Swings by Joyce Compton Brown

………………………………………….After Fragonard’s Les Hasards heureux d’escarpolette

Fragonard’s lady sways among the clouds.
while gentlemen pull at cords to help her float.
An accidental shoe tumbles from stockinged foot.
Ruffled and peachy skirts, pastel cushions
bespeak her wealth and youth, her future set
secure as the golden ropes she grasps and holds,
her face as pale and smooth as a fragile egg.

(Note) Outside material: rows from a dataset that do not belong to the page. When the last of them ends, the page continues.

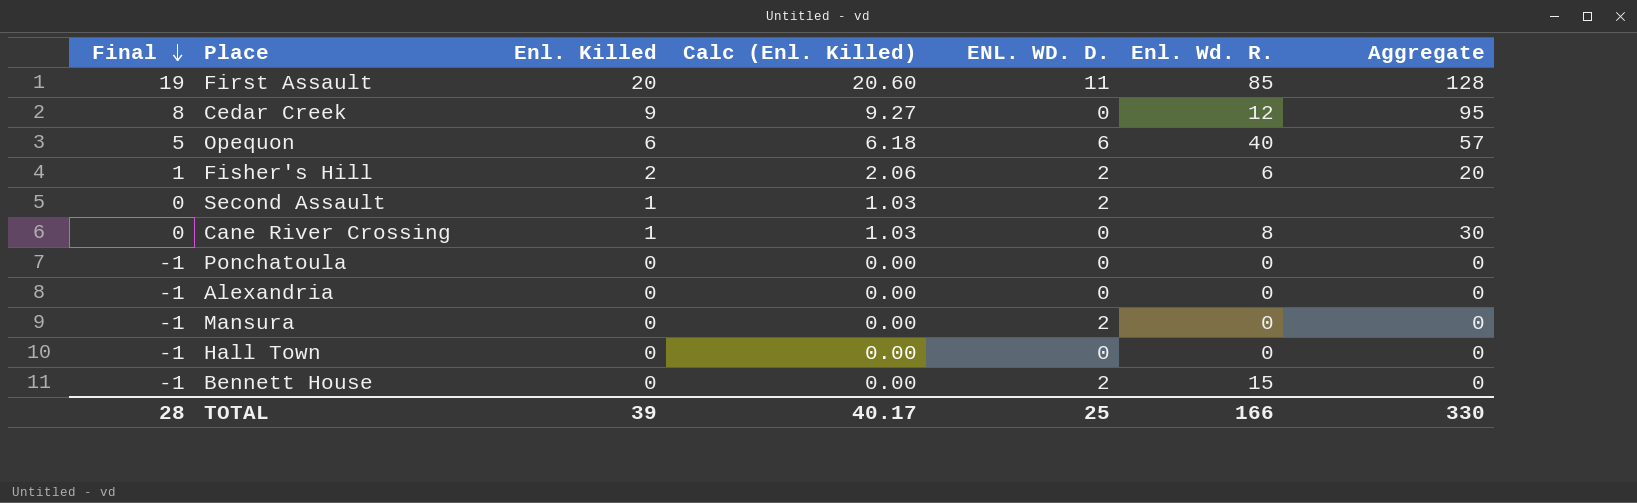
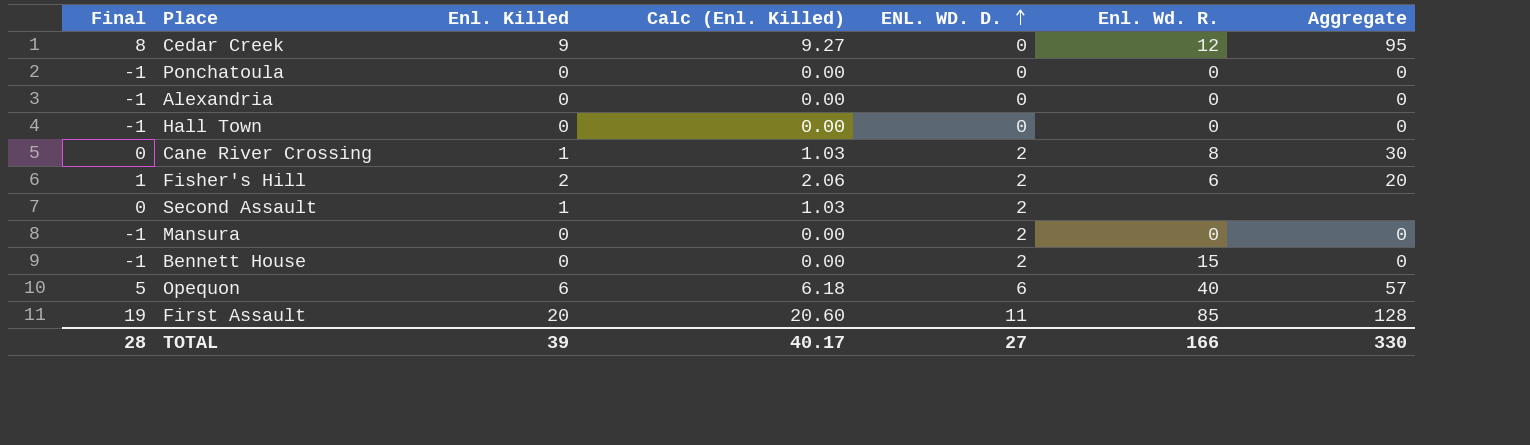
row order: Final descending -> ENL. WD. D. ascending
Cane River Crossing | ENL. WD. D.: 0 -> 2
TOTAL | ENL. WD. D.: 25 -> 27

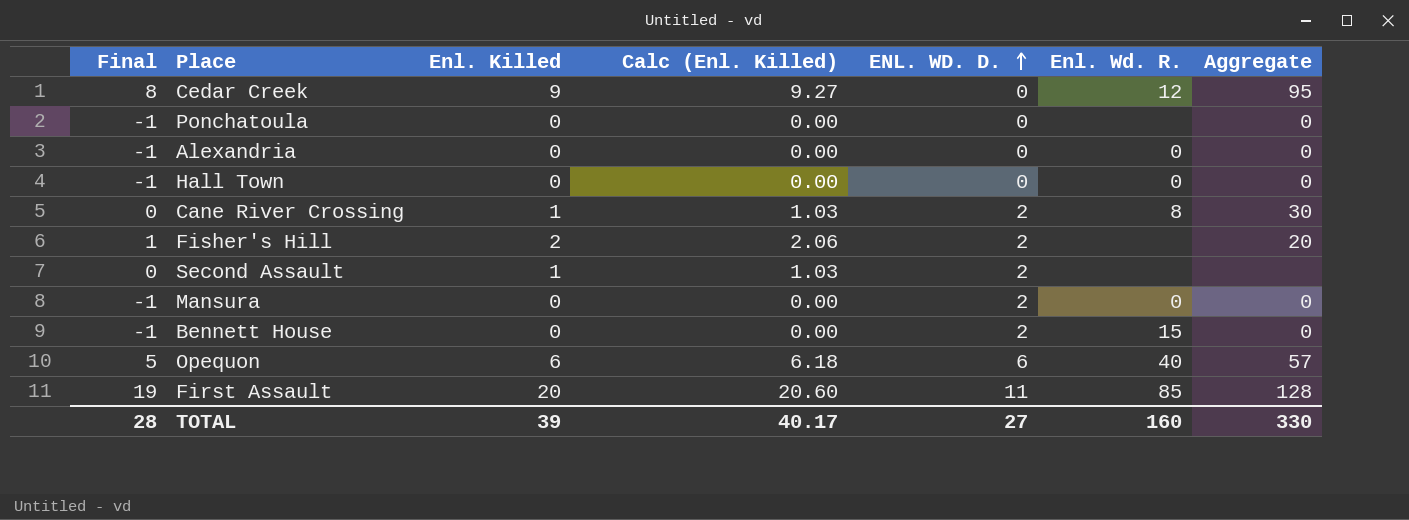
Ponchatoula | Enl. Wd. R.: 0 -> none
Fisher's Hill | Enl. Wd. R.: 6 -> none
TOTAL | Enl. Wd. R.: 166 -> 160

My brother hung our swing to catch a breeze
to stop my mother’s racing heart for rest
from housework’s plodding measured due.
We’d sit and wait for beat to gentle down.
I’d snuggle up in bliss and naive trust
that chains would never break apart,
that love-warm core would never cease.

My brother hitched my plank board swing to limb.
My hard-baked feet could shove the ground.
I’d push the earth and sail to bird’s nest height,
till bluebirds flew and sang of azure love
as if I’d changed my ordinary self
to misty sky and wing and bluebird song.
beyond the realm of princesses and ropes.

tree swing on green hilltop
Untitled by Ryan Parker on Unsplash.

Joyce Compton Brown
Joyce Compton Brown’s roots are from families who settled in agrarian western North Carolina. She earned degrees from Appalachian State University and the University of Southern Mississippi, with further study at Berea College and Hindman Institute. She taught English and has published prose and poetry in numerous journals. She is the author of several volumes of poetry; her most recent collection is Flowers of the Heavens, published by Madville in 2025.